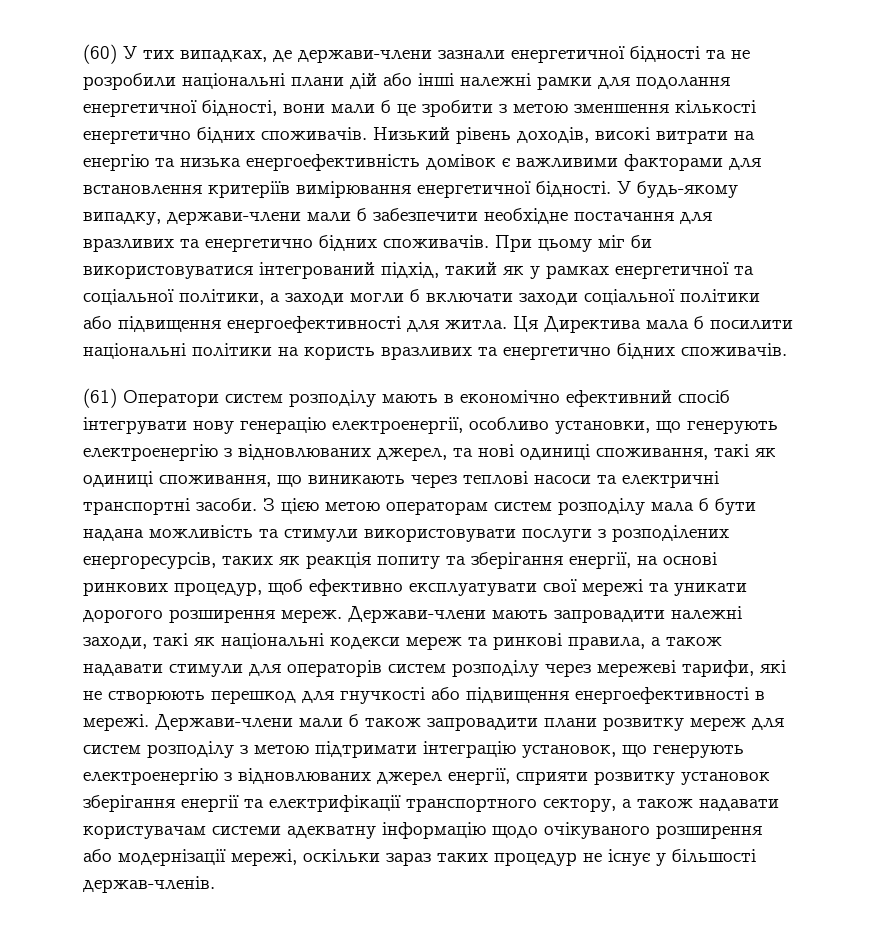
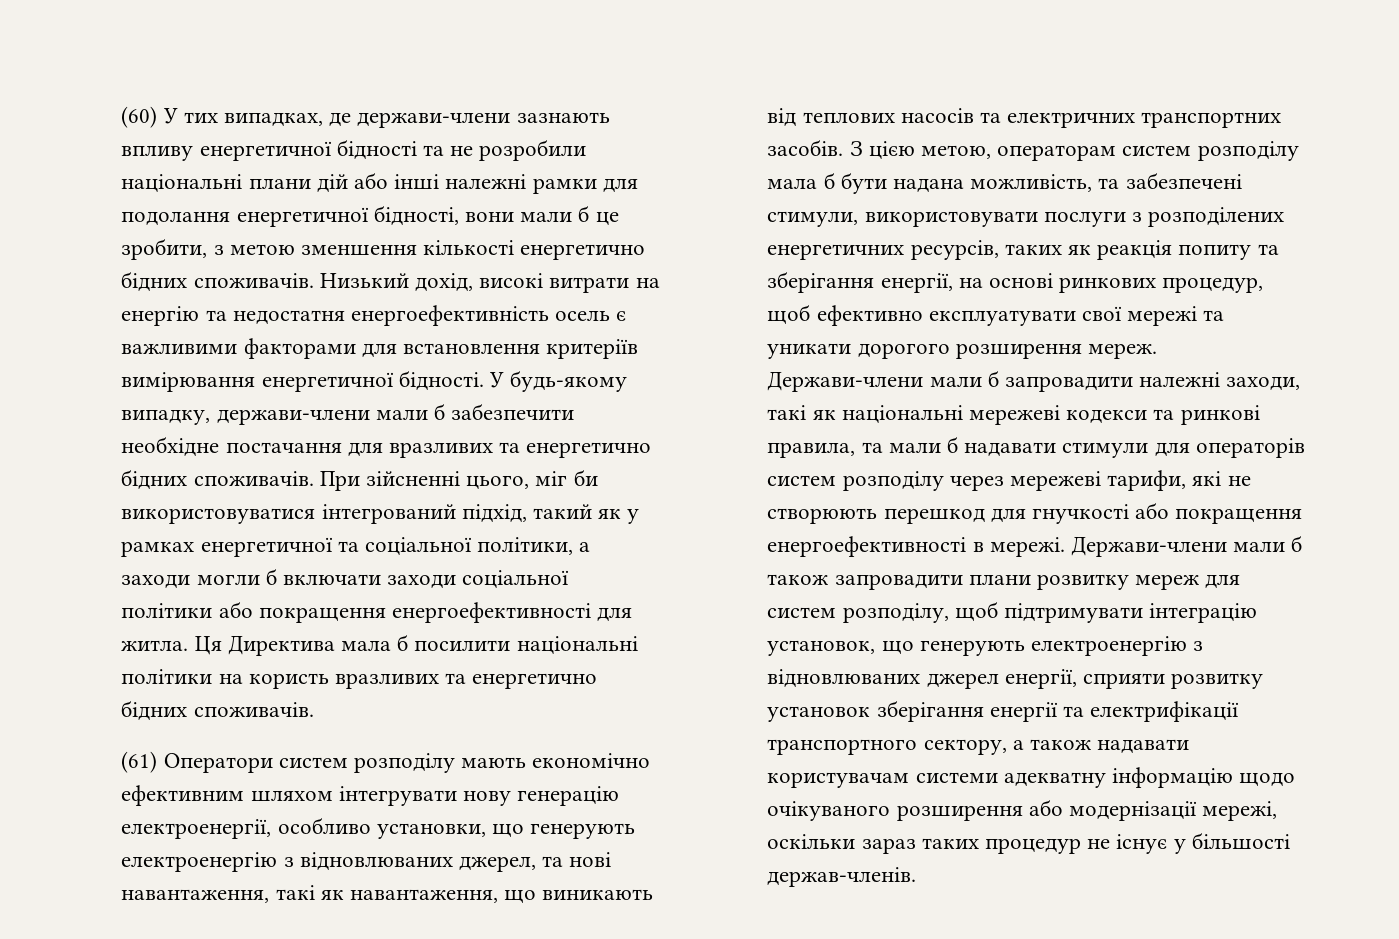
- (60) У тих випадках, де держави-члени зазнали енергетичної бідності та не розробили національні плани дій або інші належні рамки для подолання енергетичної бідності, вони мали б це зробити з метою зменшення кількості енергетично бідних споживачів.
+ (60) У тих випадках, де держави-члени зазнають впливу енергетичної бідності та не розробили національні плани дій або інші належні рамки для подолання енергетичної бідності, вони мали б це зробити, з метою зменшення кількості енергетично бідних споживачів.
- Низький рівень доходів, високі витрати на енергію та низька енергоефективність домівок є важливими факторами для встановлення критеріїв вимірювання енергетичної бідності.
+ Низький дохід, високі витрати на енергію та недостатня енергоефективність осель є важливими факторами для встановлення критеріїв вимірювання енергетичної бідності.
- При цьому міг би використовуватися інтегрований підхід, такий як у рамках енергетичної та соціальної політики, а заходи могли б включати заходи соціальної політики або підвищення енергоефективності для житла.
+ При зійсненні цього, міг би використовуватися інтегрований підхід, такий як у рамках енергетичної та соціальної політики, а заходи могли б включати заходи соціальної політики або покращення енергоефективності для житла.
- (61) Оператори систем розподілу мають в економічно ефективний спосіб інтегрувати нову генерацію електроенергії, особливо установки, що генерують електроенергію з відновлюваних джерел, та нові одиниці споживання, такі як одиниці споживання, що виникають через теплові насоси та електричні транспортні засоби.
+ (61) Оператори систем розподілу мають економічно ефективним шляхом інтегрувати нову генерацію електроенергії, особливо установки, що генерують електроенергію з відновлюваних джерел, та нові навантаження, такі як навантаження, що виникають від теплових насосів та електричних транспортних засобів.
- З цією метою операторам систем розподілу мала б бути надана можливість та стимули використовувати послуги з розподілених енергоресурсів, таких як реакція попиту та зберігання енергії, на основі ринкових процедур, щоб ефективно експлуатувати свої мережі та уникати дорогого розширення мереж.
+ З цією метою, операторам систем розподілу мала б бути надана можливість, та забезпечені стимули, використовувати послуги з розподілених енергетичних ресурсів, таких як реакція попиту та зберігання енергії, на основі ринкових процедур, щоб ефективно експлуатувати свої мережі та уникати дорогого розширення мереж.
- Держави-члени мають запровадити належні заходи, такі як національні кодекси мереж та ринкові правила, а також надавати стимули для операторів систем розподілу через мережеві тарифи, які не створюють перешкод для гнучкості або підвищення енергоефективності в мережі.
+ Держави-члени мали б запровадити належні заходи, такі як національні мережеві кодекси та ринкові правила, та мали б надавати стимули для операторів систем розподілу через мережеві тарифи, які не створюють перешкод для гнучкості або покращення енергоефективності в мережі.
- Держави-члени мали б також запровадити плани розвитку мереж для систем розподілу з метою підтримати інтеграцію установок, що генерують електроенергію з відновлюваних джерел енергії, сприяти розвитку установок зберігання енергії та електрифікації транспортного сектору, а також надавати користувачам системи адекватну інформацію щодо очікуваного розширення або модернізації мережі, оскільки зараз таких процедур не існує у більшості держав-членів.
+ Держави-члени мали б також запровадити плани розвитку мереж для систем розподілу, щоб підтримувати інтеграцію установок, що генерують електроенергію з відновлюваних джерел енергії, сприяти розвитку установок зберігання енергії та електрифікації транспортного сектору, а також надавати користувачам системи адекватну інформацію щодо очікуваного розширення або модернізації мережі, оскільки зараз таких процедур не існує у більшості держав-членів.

================

**Assignment**
Find "- З цією метою" in the records. Copy its line and every line after it, exactly, through the last one.

**Solution for this task**
- З цією метою операторам систем розподілу мала б бути надана можливість та стимули використовувати послуги з розподілених енергоресурсів, таких як реакція попиту та зберігання енергії, на основі ринкових процедур, щоб ефективно експлуатувати свої мережі та уникати дорогого розширення мереж.
+ З цією метою, операторам систем розподілу мала б бути надана можливість, та забезпечені стимули, використовувати послуги з розподілених енергетичних ресурсів, таких як реакція попиту та зберігання енергії, на основі ринкових процедур, щоб ефективно експлуатувати свої мережі та уникати дорогого розширення мереж.
- Держави-члени мають запровадити належні заходи, такі як національні кодекси мереж та ринкові правила, а також надавати стимули для операторів систем розподілу через мережеві тарифи, які не створюють перешкод для гнучкості або підвищення енергоефективності в мережі.
+ Держави-члени мали б запровадити належні заходи, такі як національні мережеві кодекси та ринкові правила, та мали б надавати стимули для операторів систем розподілу через мережеві тарифи, які не створюють перешкод для гнучкості або покращення енергоефективності в мережі.
- Держави-члени мали б також запровадити плани розвитку мереж для систем розподілу з метою підтримати інтеграцію установок, що генерують електроенергію з відновлюваних джерел енергії, сприяти розвитку установок зберігання енергії та електрифікації транспортного сектору, а також надавати користувачам системи адекватну інформацію щодо очікуваного розширення або модернізації мережі, оскільки зараз таких процедур не існує у більшості держав-членів.
+ Держави-члени мали б також запровадити плани розвитку мереж для систем розподілу, щоб підтримувати інтеграцію установок, що генерують електроенергію з відновлюваних джерел енергії, сприяти розвитку установок зберігання енергії та електрифікації транспортного сектору, а також надавати користувачам системи адекватну інформацію щодо очікуваного розширення або модернізації мережі, оскільки зараз таких процедур не існує у більшості держав-членів.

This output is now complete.